Suryatini N. Ganie, putri RA Soelastri, salah seorang saudara Kartini, menuturkan kesaksiannya ketika ia mengunjungi rumah Roekmini pada 1937. Seperti dikutip dari buku Kisah dan Kumpulan Resep Putri Jepara, Suryantini mengatakan Roekmini dan Kartini menyukai kue-kue yang legit tetapi tidak terlalu manis. Contohnya adalah kue sus.
Menurut Suryatini, salah satu makanan kreasi dapur keluarga Sosroningrat yang paling sering dibuat oleh Soelastri maupun Roekmini adalah Gebakken broot met bayam (roti panggang dengan bayam). Caranya, roti sisa sehari sebelumnya dipanggang dan diolesi dengan sedikit mentega, dibubuhi setup bayam yang dibumbui bawang merah, sedikit garam, gula dan notemuskaat atau pala bubuk.
Resep-resep keluarga Sosroningrat masih terpelihara dengan baik lantaran dibukukan oleh Kardinah setelah Kartini meninggal. RA Kardinah yang menikah dengan Bupati Tegal dan kemudian bernama Raden Ayu Adipati Aria Kardinah Reksanegara mendirikan sekolah khusus keterampilan perempuan di Tegal bernama Wisma Pranawa—sesuai dengan cita-cita kakak-kakaknya, Kartini dan Roekmini. Untuk keperluan pengajaran, resep-resep keluarga yang sebagian besar masih beraksara Jawa disusun menjadi beberapa buku dan diberi judul Lajang Panoentoen bab Olah-olah.
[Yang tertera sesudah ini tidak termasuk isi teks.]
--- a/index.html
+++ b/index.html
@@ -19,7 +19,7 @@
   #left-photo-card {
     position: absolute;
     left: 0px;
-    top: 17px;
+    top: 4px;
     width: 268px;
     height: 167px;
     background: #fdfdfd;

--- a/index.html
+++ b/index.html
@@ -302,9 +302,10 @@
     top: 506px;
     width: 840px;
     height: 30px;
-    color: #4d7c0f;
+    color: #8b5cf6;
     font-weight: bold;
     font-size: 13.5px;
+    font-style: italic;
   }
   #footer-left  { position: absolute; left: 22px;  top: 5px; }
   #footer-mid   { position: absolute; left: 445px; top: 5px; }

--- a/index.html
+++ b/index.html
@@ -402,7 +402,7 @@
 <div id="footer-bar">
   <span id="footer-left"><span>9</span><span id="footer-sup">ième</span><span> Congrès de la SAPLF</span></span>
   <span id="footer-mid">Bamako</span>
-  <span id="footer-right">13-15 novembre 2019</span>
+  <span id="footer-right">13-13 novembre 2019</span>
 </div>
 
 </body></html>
Menyelami resep-resep dalam buku itu, kita akan tercengang menyadari betapa melimpah dan beragamnya menu keluarga Sosroningrat. Ini tak lepas dari pengaruh Jepara sebagai kota pelabuhan yang disinggahi kapal-kapal asing, utamanya dari Timur Tengah, India dan Cina.
Pengaruh Timur Tengah terdapat dalam salah satu resep yang dinamai djangan Arab, yang berarti hidangan berkuah cara Arab dan kelan kari daging yang memakai bumbu kari asal India. Pengaruh Belanda juga ada, misalnya dalam hidangan bestik lengkap dengan puree kentang dan sayurannya.
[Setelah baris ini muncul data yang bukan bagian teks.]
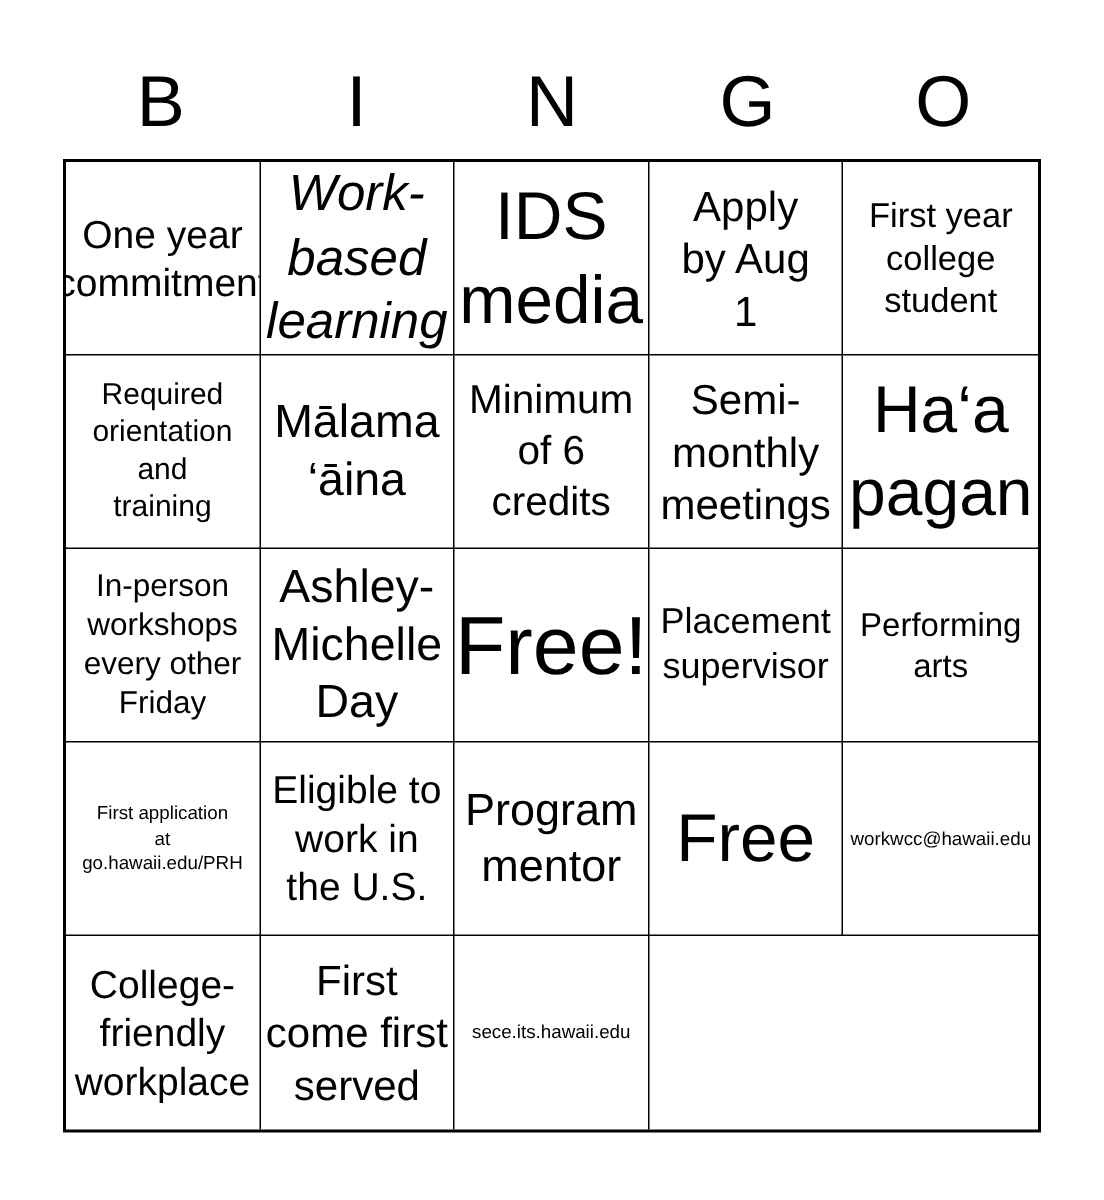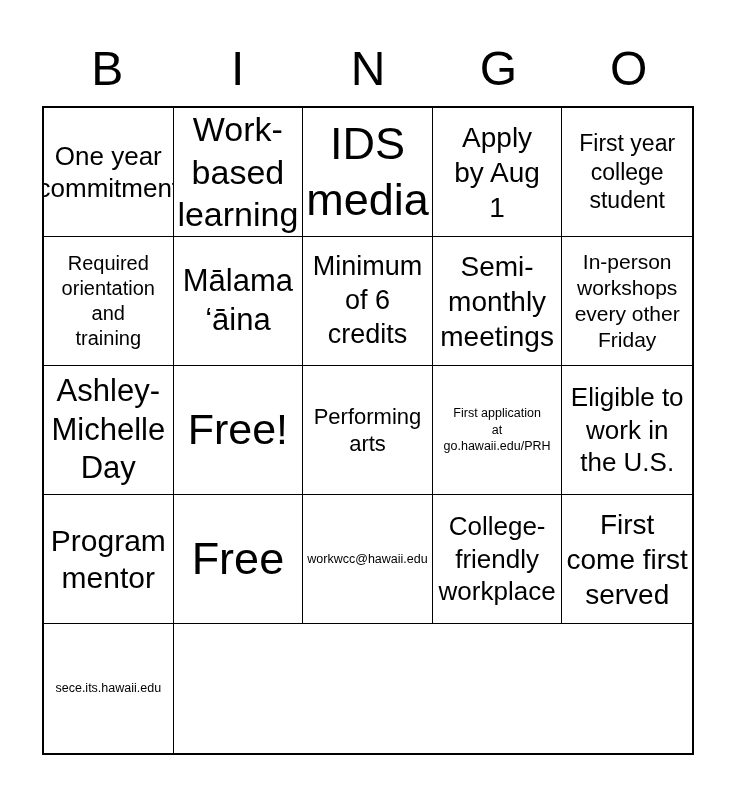--- a/index.html
+++ b/index.html
@@ -76,7 +76,7 @@
   .fs28 { font-size: 28px; }
   .fs30 { font-size: 30px; }
   .fs31 { font-size: 31px; }
-  .fs34 { font-size: 34px; }
+  .fs34 { font-size: 34px; font-style: italic; }
   .fs43 { font-size: 43px; }
   .fs44 { font-size: 44px; }
   .fs45 { font-size: 45px; }

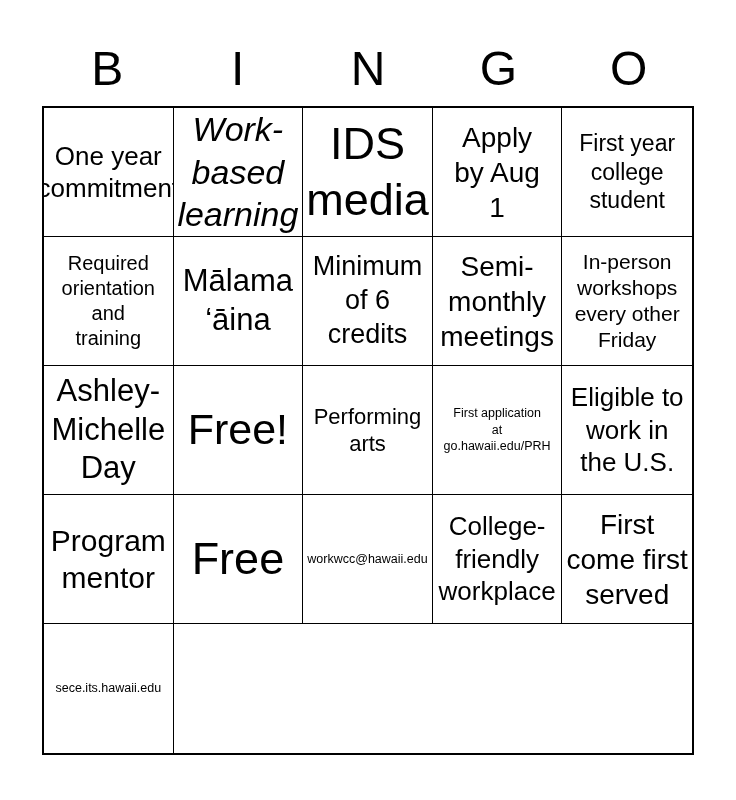--- a/index.html
+++ b/index.html
@@ -122,6 +122,8 @@
     <div class="cell fs28">Semi-
 monthly
 meetings</div>
+    <div class="cell fs44">Ha‘a
+pagan</div>
 
     <div class="cell fs21">In-person
 workshops

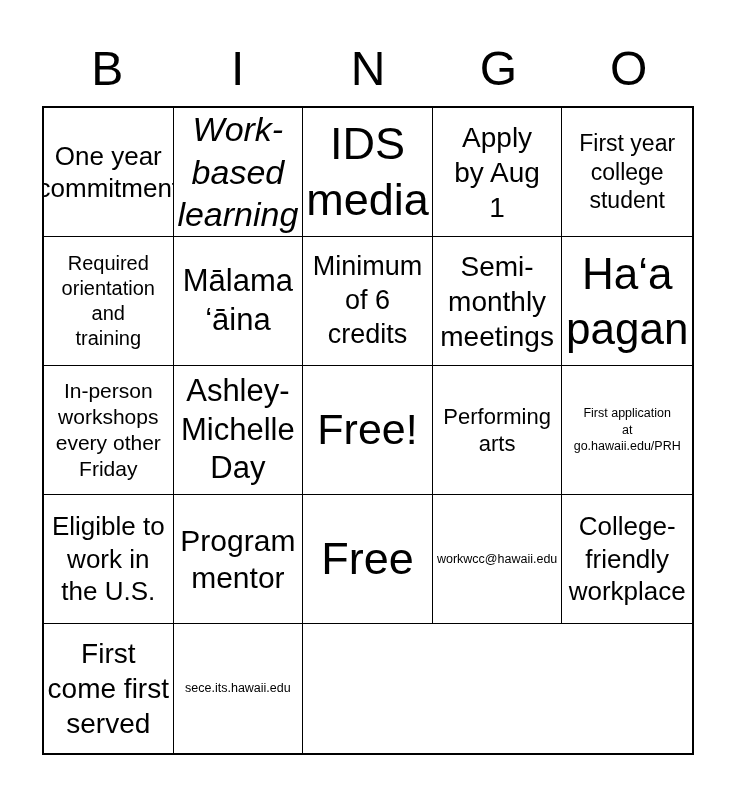--- a/index.html
+++ b/index.html
@@ -77,7 +77,7 @@
   .fs30 { font-size: 30px; }
   .fs31 { font-size: 31px; }
   .fs34 { font-size: 34px; font-style: italic; }
-  .fs43 { font-size: 43px; }
+  .fs43 { font-size: 55px; }
   .fs44 { font-size: 44px; }
   .fs45 { font-size: 45px; }
 </style>

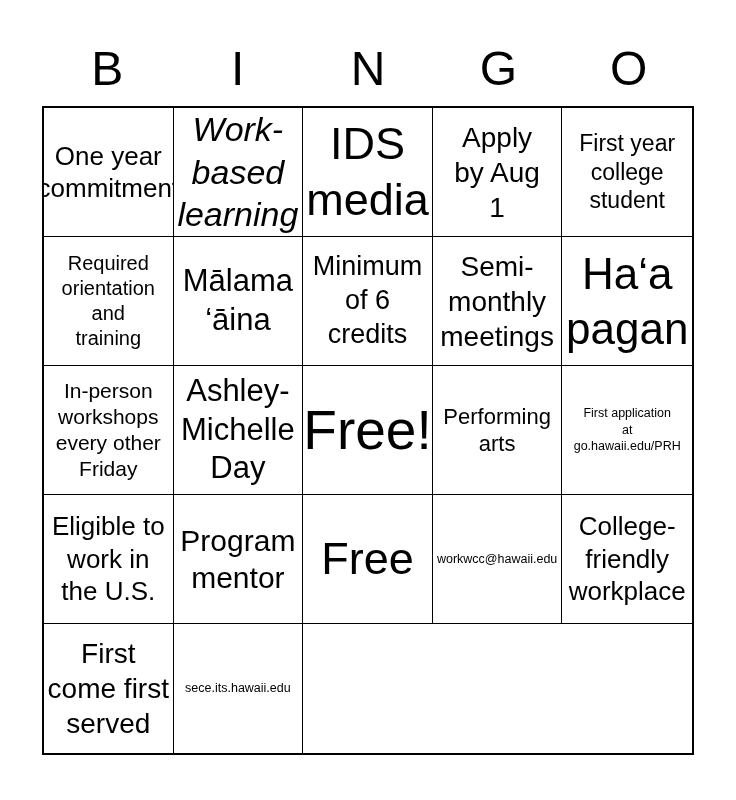--- a/index.html
+++ b/index.html
@@ -133,6 +133,8 @@
 Michelle
 Day</div>
     <div class="cell fs43">Free!</div>
+    <div class="cell fs24">Placement
+supervisor</div>
     <div class="cell fs22">Performing
 arts</div>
Yang perlu dicatat adalah keluarga Sosroningrat nyatanya memiliki tradisi minum teh, mengikuti kebiasaan orang Belanda di Indonesia tempo dulu.
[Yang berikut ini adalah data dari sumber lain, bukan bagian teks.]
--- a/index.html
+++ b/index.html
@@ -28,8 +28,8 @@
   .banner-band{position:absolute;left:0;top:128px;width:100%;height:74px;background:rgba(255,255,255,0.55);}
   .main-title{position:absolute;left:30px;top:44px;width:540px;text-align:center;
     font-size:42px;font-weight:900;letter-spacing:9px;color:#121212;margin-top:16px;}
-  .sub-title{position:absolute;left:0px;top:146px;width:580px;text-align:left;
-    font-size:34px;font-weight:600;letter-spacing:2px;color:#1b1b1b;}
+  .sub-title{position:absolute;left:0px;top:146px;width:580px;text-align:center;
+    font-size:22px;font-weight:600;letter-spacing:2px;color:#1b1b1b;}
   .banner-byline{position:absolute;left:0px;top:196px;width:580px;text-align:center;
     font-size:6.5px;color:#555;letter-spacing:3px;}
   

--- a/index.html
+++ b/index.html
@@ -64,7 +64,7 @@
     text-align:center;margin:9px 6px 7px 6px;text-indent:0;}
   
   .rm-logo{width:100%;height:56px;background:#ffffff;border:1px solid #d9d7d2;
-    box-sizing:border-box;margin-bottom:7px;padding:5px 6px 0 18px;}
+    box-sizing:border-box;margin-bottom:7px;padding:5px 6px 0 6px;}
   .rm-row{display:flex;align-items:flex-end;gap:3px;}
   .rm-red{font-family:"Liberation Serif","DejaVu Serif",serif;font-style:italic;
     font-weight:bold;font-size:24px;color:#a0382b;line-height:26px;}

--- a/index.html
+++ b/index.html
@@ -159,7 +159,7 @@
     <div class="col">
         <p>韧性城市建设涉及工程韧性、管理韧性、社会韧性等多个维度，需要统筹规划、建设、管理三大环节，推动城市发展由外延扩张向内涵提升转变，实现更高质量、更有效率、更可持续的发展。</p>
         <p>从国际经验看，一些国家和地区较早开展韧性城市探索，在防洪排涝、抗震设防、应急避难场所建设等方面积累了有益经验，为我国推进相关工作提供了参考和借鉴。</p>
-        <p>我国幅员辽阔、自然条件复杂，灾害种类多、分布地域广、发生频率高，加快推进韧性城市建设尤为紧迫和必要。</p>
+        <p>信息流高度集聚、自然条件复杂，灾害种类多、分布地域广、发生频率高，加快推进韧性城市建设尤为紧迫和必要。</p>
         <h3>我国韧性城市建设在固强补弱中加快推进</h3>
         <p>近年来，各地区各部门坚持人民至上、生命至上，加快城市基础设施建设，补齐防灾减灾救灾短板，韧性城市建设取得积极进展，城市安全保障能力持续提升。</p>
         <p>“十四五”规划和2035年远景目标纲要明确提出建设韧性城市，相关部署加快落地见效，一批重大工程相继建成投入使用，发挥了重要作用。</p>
Ragam makanan dan kebiasaan ini menunjukkan bahwa keluarga Sosroningrat lekas dan cepat menerima perubahan dari luar. Meski demikian, nyatanya cita-cita Kartini kandas di tangan ayahnya sendiri.
Kepada sahabatnya Stella Zeehandelaar, seorang Yahudi-Belanda dan sosialis yang teguh, pada 12 November 1903 Kartini bercerita perihal keputusannya menikah dengan Bupati Rembang, yang tak pernah dilihatnya dan sudah memiliki istri serta selir.
Padahal Kartini sungguh-sungguh membenci poligami karena ia lahir dari keluarga yang melanggengkan poligami. Ibunya adalah selir ayahnya dan Kartini diasuh oleh istri sah ayahnya.
Hanya karena rasa cinta pada ayahnya yang terus mendapatkan cibiran masyarakat karena membiarkan putrinya terlalu bebas, Kartini mengalah. Ia menikah pada usia 24 tahun dan wafat pada 17 September 1904 tak lama sesudah melahirkan putranya. Perjuangannya dilanjutkan Kardinah. Dan tujuh tahun sesudah kematiannya, terbitlah Door Duisternis Tot Licht (Habis Gelap Terbitlah Terang).